“All models are wrong,” statisticians like to repeat, following words coined (most likely) by British statistician George Box in 1976 “…but some are useful”.
When does usefulness outweigh justice?
This has been quite a week; five days of much anguish for young people as they surveyed their school years of study and in some instances their future hopes and dreams in shatters. This all followed the A Level results, which had been adjudicated by a computer algorithm created by Ofqual. And on Monday at 4pm of this week, it was trumped by the human touch and knowledge of teachers. And our government reversed their trust in the system and returned to Central Assessed Grades.
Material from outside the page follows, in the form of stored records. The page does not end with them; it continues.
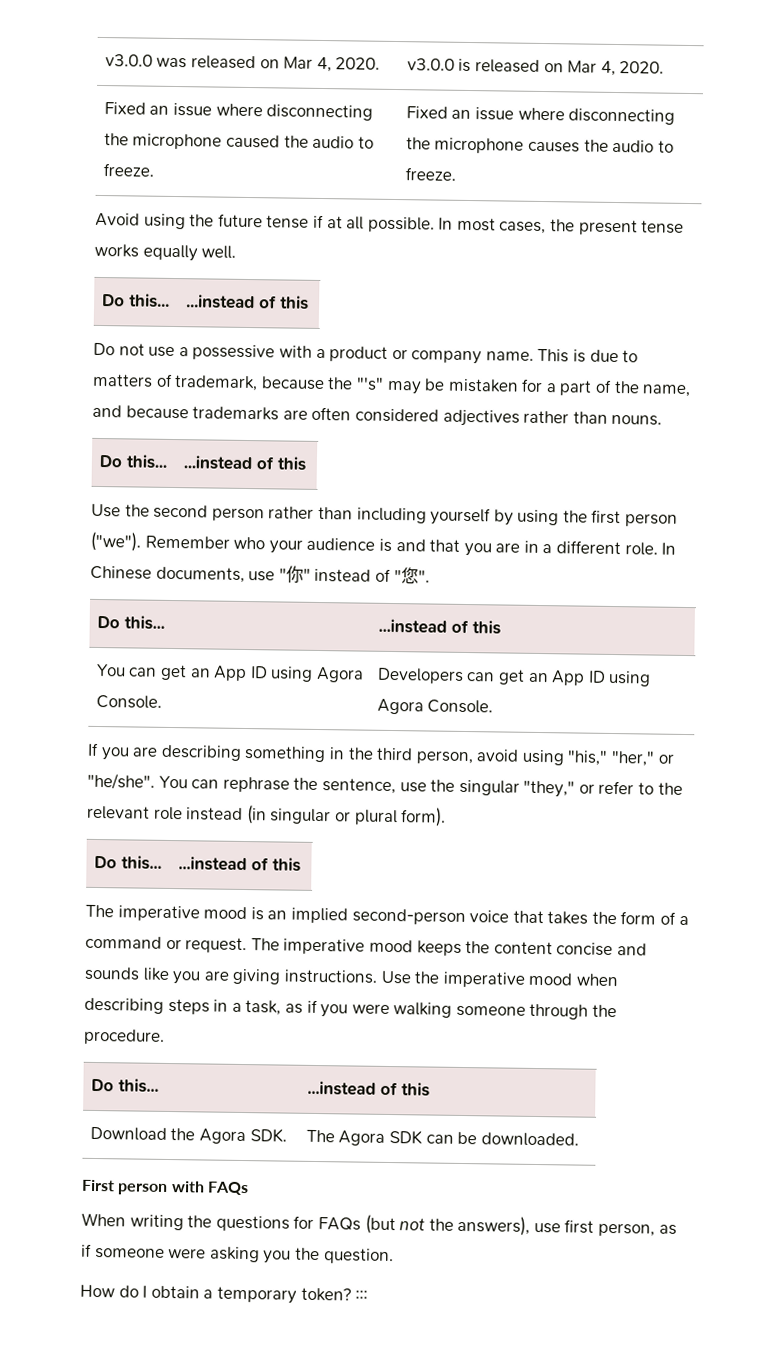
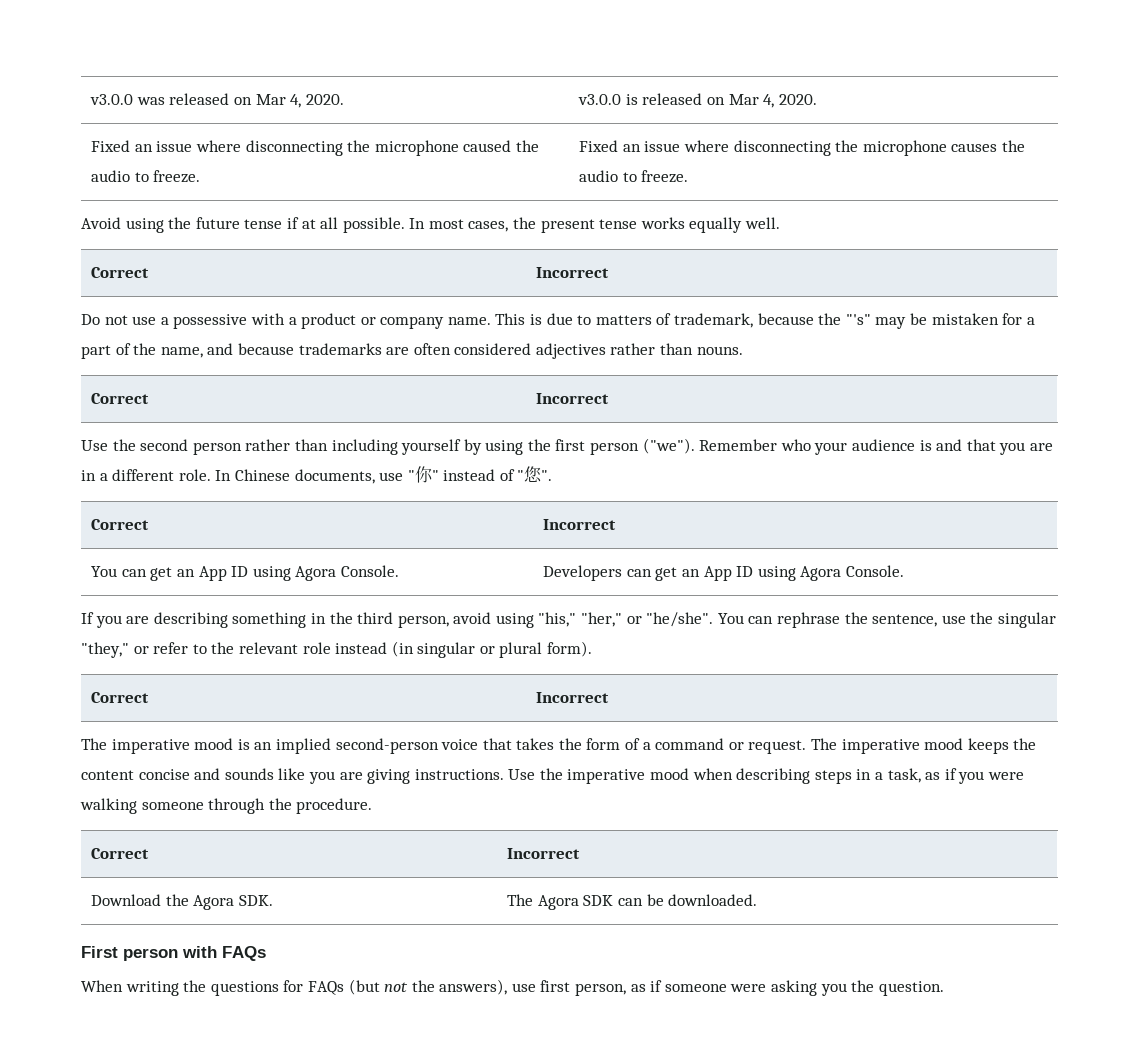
  In most cases, the present tense works equally well.
- Do this... | ...instead of this
+ Correct | Incorrect
  This is due to matters of trademark, because the "'s" may be mistaken for a part of the name, and because trademarks are often considered adjectives rather than nouns.
- Do this... | ...instead of this
+ Correct | Incorrect
  In Chinese documents, use "你" instead of "您".
- Do this... | ...instead of this
+ Correct | Incorrect
  You can rephrase the sentence, use the singular "they," or refer to the relevant role instead (in singular or plural form).
- Do this... | ...instead of this
+ Correct | Incorrect
  Use the imperative mood when describing steps in a task, as if you were walking someone through the procedure.
- Do this... | ...instead of this
+ Correct | Incorrect
- How do I obtain a temporary token? :::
There is such an anti-dystopian message in all of this. One A Level student talked of the ‘lack of humanity’ in all of this. Huy Duong, a refugee from communist Vietnam, arriving in the 1980s, now an IT consultant anticipated the errors for 39 % of students, but no-one listened. He described the algorithm as opaque and undemocratic, something he recognised from his youth. And talked of our 18 year olds’ “collective punishment by statistics”. In other words the computer said no.
How can there not be a message or a moral in all of this?
Maybe one is that justice and humanity is sometimes at odds with ‘usefulness’. This week’s portion Shoftim gives Jews their marching cry, it’s directed us for many generations. Tzedek Tzedek Tirdof…Justice, Justice shall you pursue. Amidst all the attempts for efficiency and usefulness is the desire for humane justice. This is the case whether calling out environmental damage, responding to poverty and destitution or people fleeing their countries for safety. And indeed even calling for fair and transparent ways of rewarding our school children, wherever their postcodes.